In something of an understatement, the administrator, Joe Hayes, said the failure of Dick Smith, “represents an unfortunate end for one of Australia’s iconic retailers”.
“The collapse was made all the more significant given its speed and scale, just a couple of years after the successful public ASX listing of Dick Smith, as well as the time of year, just following the Christmas period,” Hayes said in a media release from McGrathNicol.
Hayes said attempts to find a buyer for Dick Smith had failed because potential purchasers saw no value in the network as a result of losses the business had sustained during 2015, the challenges in obtaining supplier support, the inventory mix in stores, and the low-margin, competitive environment in which it traded.
Hayes said time will be needed to determine the real causes of Dick Smith’s rapid demise, and the significant turnaround in Dick Smith’s financial position following strong growth and results before it floated on the Stock Exchange in an over-subscribed initial public offering.
He said the reasons for the failure of Dick Smith were, “complex and inter-related” and noted that management were very focused on increasing revenue and generating profitability at the expense of sustainable growth with expansion plans and store growth consuming all its surplus earnings and significant borrowings.
“These expansion plans went unchecked during early to mid-2015, and major inventory purchasing decisions meant Dick Smith was carrying too much stock that was not saleable and was overvalued,” Hayes said.
“By December 2015, a rapid clearance sale was needed at a time the business should have been achieving strong margins.
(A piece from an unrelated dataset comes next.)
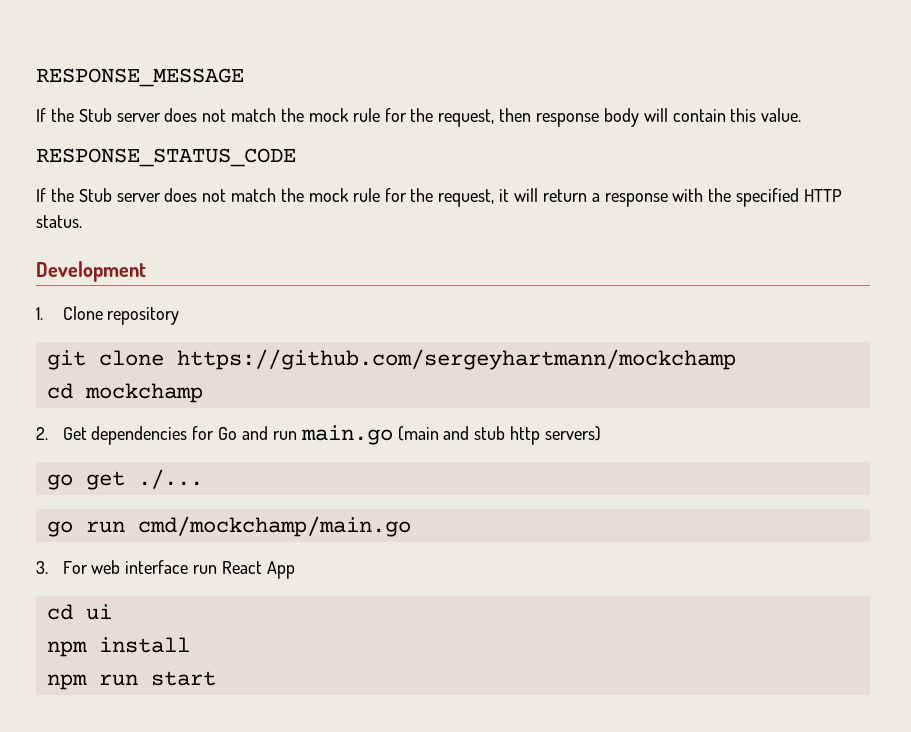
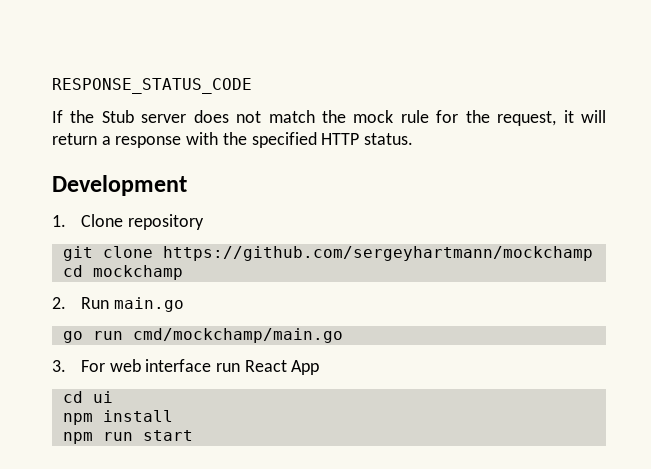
[36,68,244,87] [36,108,802,127] RESPONSE_MESSAGE // If the Stub server does not match the mock rule for the request, then response body will contain this value. // -> (52, 86) none
[62,425,601,445] [46,469,203,490] Get dependencies for Go and run main.go (main and stub http servers) // go get ./... -> [80,297,184,312] Run main.go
Dick Smith failed because the company did not have enough cash resources available to meet its current and future commitments.”
While the debt loadings and accounting methods of the pre-float private equity owners, Anchorage Capital, appear to have contributed to the failure of Dick Smith, the McGrathNicol report points to serious management failings and a lack of retail competence.
The store expansion program consumed cash flow, added to debt, sapped management resources and dangerously increased inventory levels, but the buying strategies appear to be deeply flawed.
McGrathNicol said there was insufficient analysis performed on comparable sales and the investment case to support continued store expansion.
Dick Smith’s product range was out of line with consumer demand and relied heavily on house brand lines.
The more telling flaw in buying, however, was that purchasing apparently was driven more by an addiction to supplier rebates than to consumer preferences, in large part, it seems, in a desperate attempt to generate cash flow.
By October of last year, Dick Smith had accumulated an ‘inactive inventory’, virtually unsaleable stock of around $180 million that led to heavy writedowns and tighter reins from suppliers and financiers.
McGrathNicol notes that Dick Smith had a larger store network than competitors and a higher cost base and was struggling with debt as it lost market share with comparable sales in stores declining.